#### EXERCISE DETAILS:
Transcribe the listing exactly, so that nothing but the pictures is missing.

◆ ◆ ◆

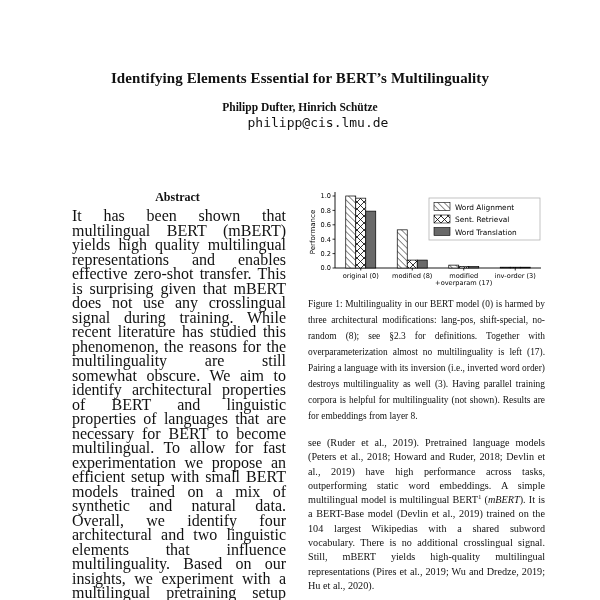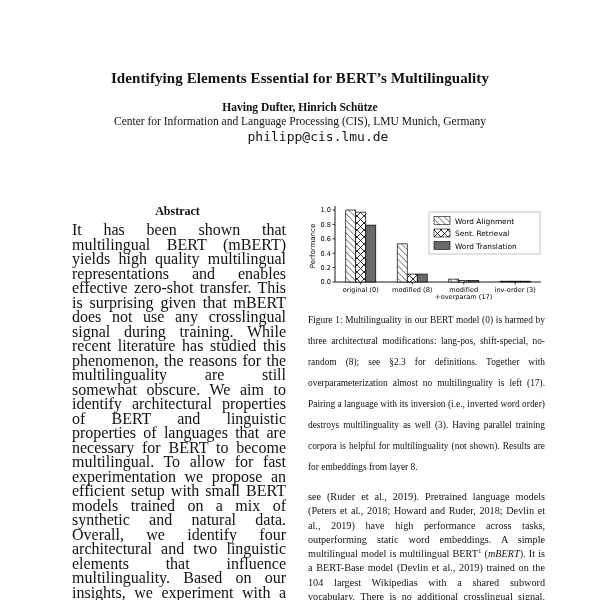"Having Dufter, Hinrich Schütze" div.authors { text: Having -> Philipp }
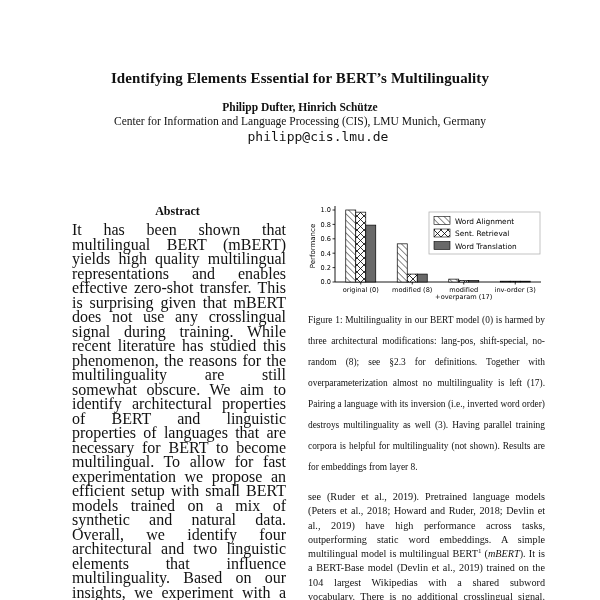"Center for Information and Language" div.affiliation { html: <div>Center for Information and Language Processing (CIS), LMU Munich, Germany</div> -> none }
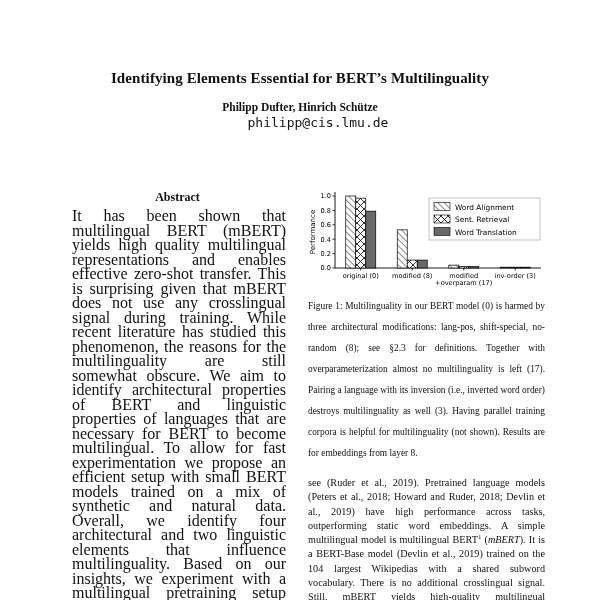"Figure 1: Multilinguality in our" .figure-caption { line-height: 21px -> 16px }
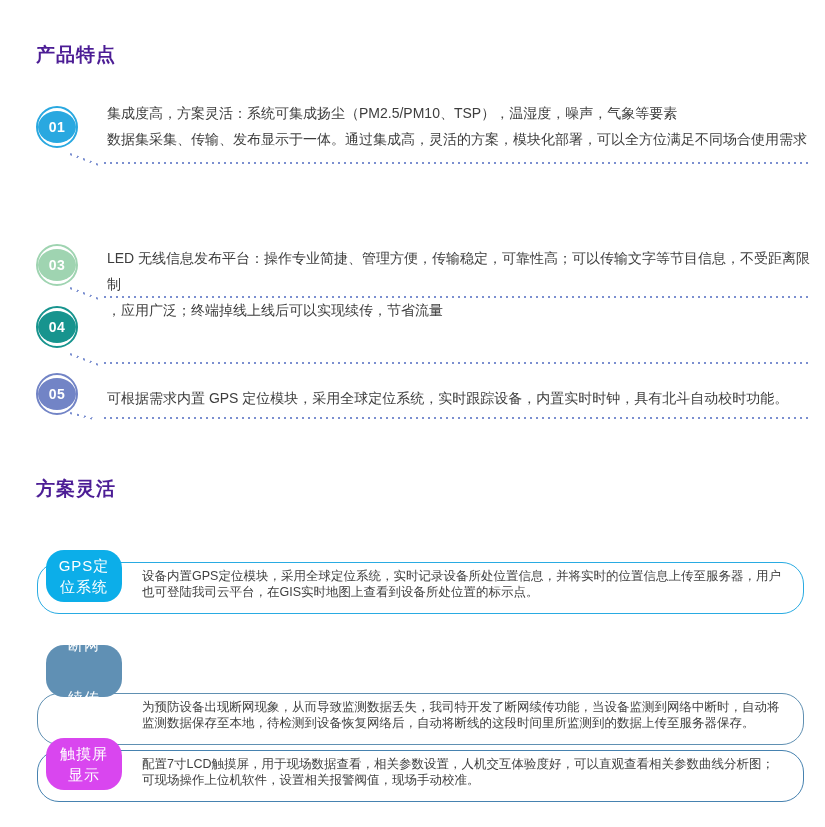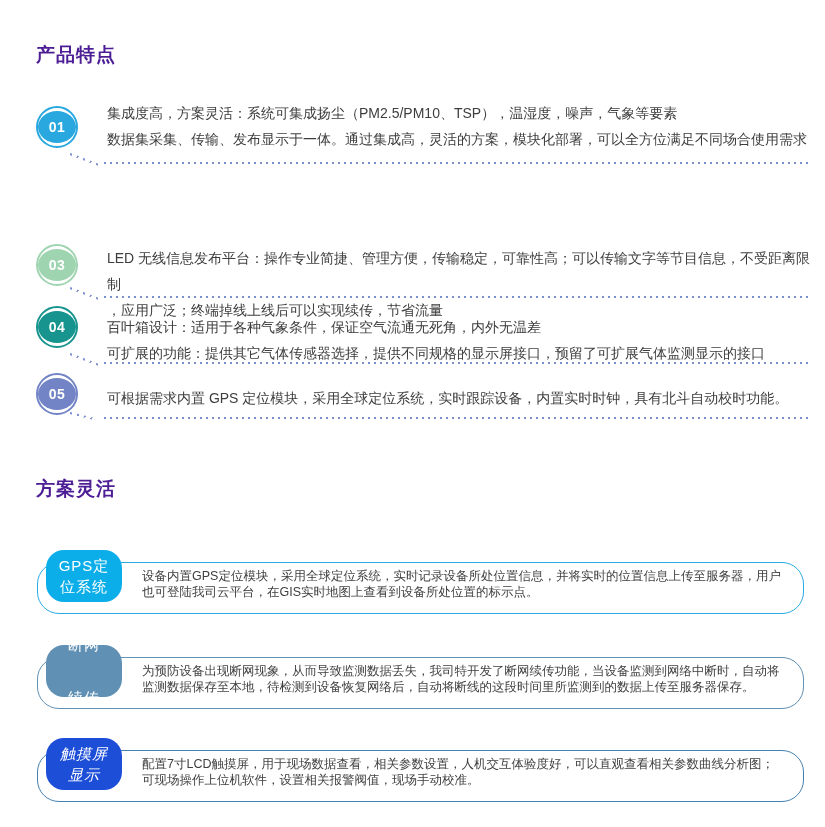"百叶箱设计：适用于各种气象条件，保证空气流通无死角，内外无温差" div.feature-text { html: <div> <div>百叶箱设计：适用于各种气象条件，保证空气流通无死角，内外无温差</div> <div>可扩展的功能：提供其它气体传感器选择，提供不同规格的显示屏接口，预留了可扩展气体监测显示的接口</div> </div> -> none }
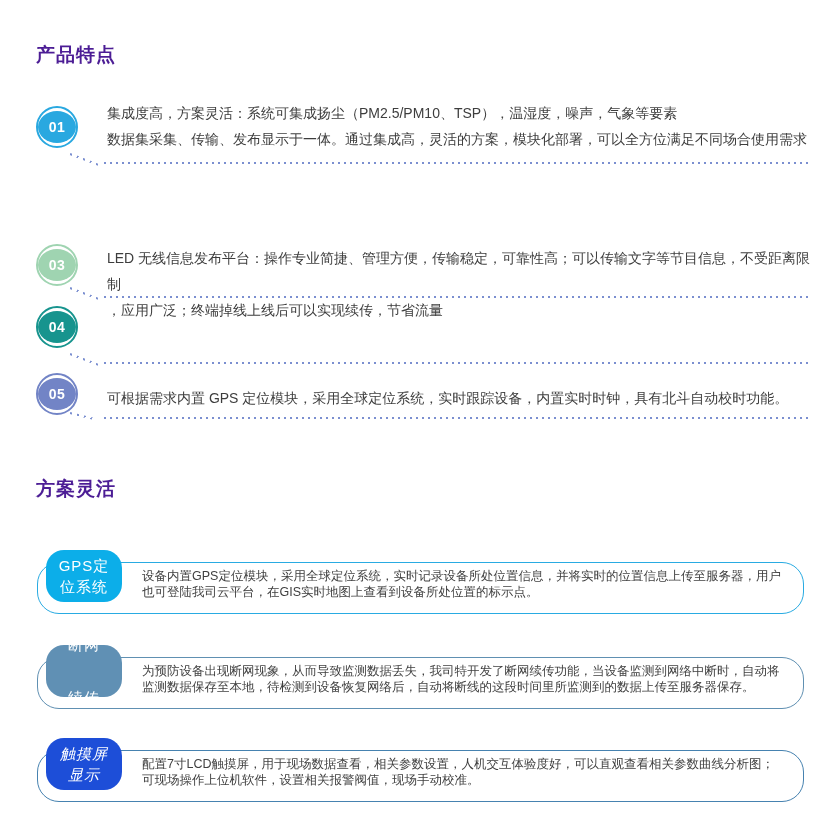"为预防设备出现断网现象，从而导致监测数据丢失，我司特开发了断网续传功能，当设备监" div.func-pill { margin-top: none -> 36px }
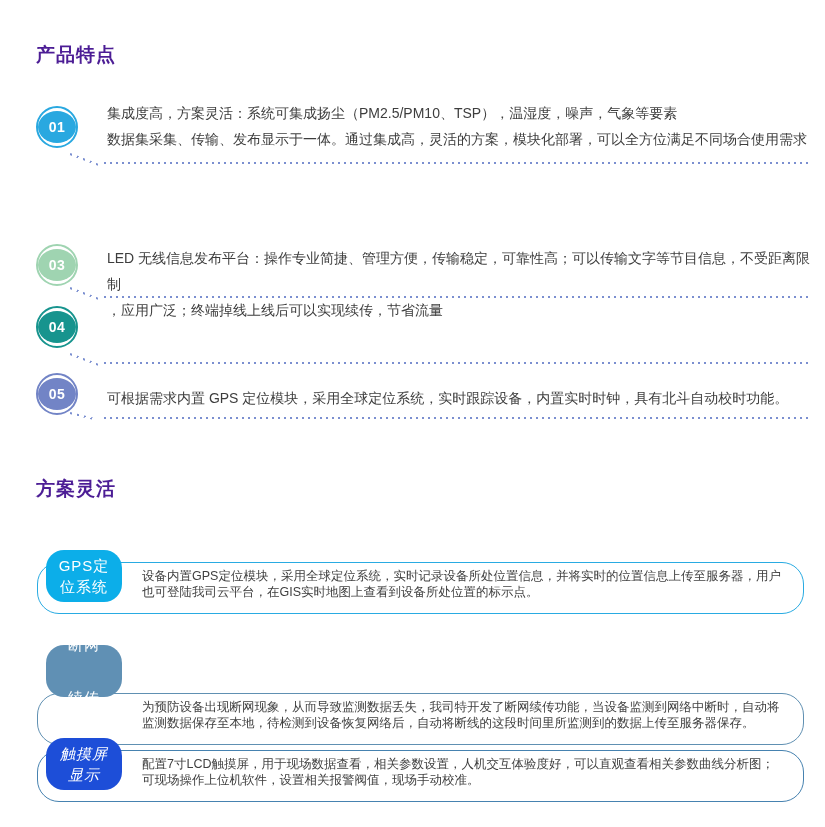"触摸屏" div.func-badge { background-color: #1d4ed8 -> #d946ef; font-style: italic -> none }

◆ ◆ ◆

#### RESPONSE BOX:
"Having Dufter, Hinrich Schütze" div.authors { text: Having -> Philipp }
"Center for Information and Language" div.affiliation { html: <div>Center for Information and Language Processing (CIS), LMU Munich, Germany</div> -> none }
"Figure 1: Multilinguality in our" .figure-caption { line-height: 21px -> 16px }
"百叶箱设计：适用于各种气象条件，保证空气流通无死角，内外无温差" div.feature-text { html: <div> <div>百叶箱设计：适用于各种气象条件，保证空气流通无死角，内外无温差</div> <div>可扩展的功能：提供其它气体传感器选择，提供不同规格的显示屏接口，预留了可扩展气体监测显示的接口</div> </div> -> none }
"为预防设备出现断网现象，从而导致监测数据丢失，我司特开发了断网续传功能，当设备监" div.func-pill { margin-top: none -> 36px }
"触摸屏" div.func-badge { background-color: #1d4ed8 -> #d946ef; font-style: italic -> none }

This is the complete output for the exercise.